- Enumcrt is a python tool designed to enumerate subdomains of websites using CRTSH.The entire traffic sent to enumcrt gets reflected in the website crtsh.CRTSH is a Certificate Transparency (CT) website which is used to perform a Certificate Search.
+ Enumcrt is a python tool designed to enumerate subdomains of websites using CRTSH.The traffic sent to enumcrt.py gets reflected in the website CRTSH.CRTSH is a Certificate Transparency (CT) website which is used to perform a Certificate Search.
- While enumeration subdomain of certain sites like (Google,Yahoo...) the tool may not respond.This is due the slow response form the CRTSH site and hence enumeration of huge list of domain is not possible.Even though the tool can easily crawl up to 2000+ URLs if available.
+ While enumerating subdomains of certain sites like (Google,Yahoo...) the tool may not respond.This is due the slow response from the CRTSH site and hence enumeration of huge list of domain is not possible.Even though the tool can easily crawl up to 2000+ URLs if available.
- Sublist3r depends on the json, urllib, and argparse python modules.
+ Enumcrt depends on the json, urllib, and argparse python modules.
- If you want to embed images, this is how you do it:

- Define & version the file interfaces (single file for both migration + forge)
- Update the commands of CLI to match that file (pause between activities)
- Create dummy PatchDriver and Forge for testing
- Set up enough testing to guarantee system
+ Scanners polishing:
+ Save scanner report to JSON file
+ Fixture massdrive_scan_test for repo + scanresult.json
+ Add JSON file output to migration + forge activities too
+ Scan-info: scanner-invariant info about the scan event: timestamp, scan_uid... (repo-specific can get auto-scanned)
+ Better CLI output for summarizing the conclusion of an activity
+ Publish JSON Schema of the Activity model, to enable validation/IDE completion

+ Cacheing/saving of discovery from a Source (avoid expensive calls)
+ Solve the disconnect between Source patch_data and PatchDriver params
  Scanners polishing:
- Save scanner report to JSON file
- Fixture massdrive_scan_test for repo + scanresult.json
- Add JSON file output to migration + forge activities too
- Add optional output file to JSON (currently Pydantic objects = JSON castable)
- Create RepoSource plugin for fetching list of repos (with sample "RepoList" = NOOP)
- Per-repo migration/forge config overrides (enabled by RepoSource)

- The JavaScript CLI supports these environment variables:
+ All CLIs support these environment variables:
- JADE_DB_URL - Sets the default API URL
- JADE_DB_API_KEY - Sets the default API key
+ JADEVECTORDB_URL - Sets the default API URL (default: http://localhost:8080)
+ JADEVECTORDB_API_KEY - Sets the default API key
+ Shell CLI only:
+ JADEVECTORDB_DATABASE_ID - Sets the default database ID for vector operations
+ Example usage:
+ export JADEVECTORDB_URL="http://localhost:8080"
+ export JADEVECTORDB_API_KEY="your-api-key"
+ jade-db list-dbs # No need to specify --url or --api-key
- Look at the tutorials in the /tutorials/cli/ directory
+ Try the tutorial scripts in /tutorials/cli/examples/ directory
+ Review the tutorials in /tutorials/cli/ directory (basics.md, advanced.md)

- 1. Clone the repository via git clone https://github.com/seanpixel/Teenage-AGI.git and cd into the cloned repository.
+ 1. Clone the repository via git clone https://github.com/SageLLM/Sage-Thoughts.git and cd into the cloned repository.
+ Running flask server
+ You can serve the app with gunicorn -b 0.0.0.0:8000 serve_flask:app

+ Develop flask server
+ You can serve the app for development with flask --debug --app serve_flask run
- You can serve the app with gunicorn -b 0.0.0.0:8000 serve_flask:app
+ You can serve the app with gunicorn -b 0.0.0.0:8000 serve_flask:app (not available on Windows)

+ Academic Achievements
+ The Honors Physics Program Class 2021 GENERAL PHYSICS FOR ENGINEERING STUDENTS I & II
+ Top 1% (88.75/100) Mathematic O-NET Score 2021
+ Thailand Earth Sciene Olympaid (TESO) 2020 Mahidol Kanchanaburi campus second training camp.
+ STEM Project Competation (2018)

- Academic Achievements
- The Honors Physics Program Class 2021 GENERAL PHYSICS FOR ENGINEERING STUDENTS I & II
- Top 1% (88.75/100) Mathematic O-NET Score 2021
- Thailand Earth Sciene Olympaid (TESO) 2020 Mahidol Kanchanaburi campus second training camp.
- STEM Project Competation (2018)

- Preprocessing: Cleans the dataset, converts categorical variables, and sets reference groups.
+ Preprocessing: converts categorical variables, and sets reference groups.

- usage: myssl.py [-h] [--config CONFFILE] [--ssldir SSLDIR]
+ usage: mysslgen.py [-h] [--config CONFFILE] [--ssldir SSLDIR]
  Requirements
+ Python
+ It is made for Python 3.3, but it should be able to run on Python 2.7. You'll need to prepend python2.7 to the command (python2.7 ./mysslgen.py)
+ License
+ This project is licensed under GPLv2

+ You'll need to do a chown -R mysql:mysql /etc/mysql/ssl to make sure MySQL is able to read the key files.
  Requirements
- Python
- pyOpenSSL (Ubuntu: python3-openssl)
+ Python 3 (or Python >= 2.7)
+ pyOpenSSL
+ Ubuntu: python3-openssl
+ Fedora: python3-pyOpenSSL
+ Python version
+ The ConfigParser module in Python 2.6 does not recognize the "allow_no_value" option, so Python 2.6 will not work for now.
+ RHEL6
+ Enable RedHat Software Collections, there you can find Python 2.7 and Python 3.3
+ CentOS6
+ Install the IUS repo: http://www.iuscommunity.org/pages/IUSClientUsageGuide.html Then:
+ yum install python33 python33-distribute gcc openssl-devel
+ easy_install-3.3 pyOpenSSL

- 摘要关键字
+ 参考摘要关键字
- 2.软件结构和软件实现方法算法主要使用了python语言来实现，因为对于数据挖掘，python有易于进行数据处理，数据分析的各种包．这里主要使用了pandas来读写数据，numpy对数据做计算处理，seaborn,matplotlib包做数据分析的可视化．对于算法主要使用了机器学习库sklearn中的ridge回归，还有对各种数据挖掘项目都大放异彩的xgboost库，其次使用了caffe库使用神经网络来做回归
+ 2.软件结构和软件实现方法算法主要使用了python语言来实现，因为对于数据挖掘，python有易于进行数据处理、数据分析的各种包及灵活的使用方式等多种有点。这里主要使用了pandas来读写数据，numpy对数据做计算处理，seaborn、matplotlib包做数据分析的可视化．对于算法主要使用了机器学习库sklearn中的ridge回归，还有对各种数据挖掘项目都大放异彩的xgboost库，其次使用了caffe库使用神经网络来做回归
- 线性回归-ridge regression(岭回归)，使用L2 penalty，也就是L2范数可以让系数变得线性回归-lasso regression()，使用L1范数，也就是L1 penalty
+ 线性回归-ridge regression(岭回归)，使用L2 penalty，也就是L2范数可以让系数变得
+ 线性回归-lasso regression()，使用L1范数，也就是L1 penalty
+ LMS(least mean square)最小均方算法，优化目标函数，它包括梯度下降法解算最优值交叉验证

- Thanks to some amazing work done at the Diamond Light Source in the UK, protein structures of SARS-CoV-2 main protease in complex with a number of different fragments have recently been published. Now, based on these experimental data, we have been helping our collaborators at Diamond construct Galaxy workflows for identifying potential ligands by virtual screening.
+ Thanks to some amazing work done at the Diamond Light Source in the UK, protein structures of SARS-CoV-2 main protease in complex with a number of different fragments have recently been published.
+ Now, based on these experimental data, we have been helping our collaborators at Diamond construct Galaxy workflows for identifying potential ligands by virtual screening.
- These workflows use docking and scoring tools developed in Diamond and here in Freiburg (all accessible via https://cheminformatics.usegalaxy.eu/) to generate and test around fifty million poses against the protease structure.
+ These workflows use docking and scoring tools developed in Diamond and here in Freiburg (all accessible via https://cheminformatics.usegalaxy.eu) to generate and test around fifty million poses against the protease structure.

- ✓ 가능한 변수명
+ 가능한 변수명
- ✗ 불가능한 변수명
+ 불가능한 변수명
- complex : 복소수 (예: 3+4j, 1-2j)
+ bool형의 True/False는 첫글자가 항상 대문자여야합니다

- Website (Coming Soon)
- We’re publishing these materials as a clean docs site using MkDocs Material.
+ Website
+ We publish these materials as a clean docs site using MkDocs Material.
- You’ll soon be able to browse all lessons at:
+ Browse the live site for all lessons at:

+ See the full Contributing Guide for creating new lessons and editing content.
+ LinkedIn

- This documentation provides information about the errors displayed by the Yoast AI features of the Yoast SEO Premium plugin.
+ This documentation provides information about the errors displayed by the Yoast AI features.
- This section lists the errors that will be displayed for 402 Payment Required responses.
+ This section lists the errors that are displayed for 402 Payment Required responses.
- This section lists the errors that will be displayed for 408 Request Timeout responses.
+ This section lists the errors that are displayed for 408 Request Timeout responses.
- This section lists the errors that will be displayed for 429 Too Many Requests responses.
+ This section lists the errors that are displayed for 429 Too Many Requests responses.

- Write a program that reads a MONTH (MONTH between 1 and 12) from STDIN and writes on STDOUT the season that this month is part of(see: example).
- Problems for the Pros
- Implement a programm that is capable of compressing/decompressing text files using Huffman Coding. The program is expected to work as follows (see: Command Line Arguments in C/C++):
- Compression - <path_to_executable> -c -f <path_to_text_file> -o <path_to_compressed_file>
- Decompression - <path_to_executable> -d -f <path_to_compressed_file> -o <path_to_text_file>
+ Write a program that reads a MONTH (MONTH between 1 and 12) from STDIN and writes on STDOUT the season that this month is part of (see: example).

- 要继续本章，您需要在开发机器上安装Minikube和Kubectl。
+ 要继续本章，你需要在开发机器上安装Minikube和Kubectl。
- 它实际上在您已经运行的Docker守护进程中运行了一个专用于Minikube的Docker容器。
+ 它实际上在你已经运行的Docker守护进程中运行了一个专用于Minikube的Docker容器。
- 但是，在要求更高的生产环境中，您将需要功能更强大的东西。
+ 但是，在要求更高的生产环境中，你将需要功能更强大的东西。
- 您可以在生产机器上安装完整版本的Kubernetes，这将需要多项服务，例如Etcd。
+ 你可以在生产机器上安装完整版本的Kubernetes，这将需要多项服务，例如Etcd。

******

• **BRIEF**
All that belongs in the answer is the run of lines above from the line containing "- JADE_DB_URL - Sets the default API URL" through the line containing "directory (basics.md, advanced.md)", exactly as written.

• **TASK SOLUTION**
- JADE_DB_URL - Sets the default API URL
- JADE_DB_API_KEY - Sets the default API key
+ JADEVECTORDB_URL - Sets the default API URL (default: http://localhost:8080)
+ JADEVECTORDB_API_KEY - Sets the default API key
+ Shell CLI only:
+ JADEVECTORDB_DATABASE_ID - Sets the default database ID for vector operations
+ Example usage:
+ export JADEVECTORDB_URL="http://localhost:8080"
+ export JADEVECTORDB_API_KEY="your-api-key"
+ jade-db list-dbs # No need to specify --url or --api-key
- Look at the tutorials in the /tutorials/cli/ directory
+ Try the tutorial scripts in /tutorials/cli/examples/ directory
+ Review the tutorials in /tutorials/cli/ directory (basics.md, advanced.md)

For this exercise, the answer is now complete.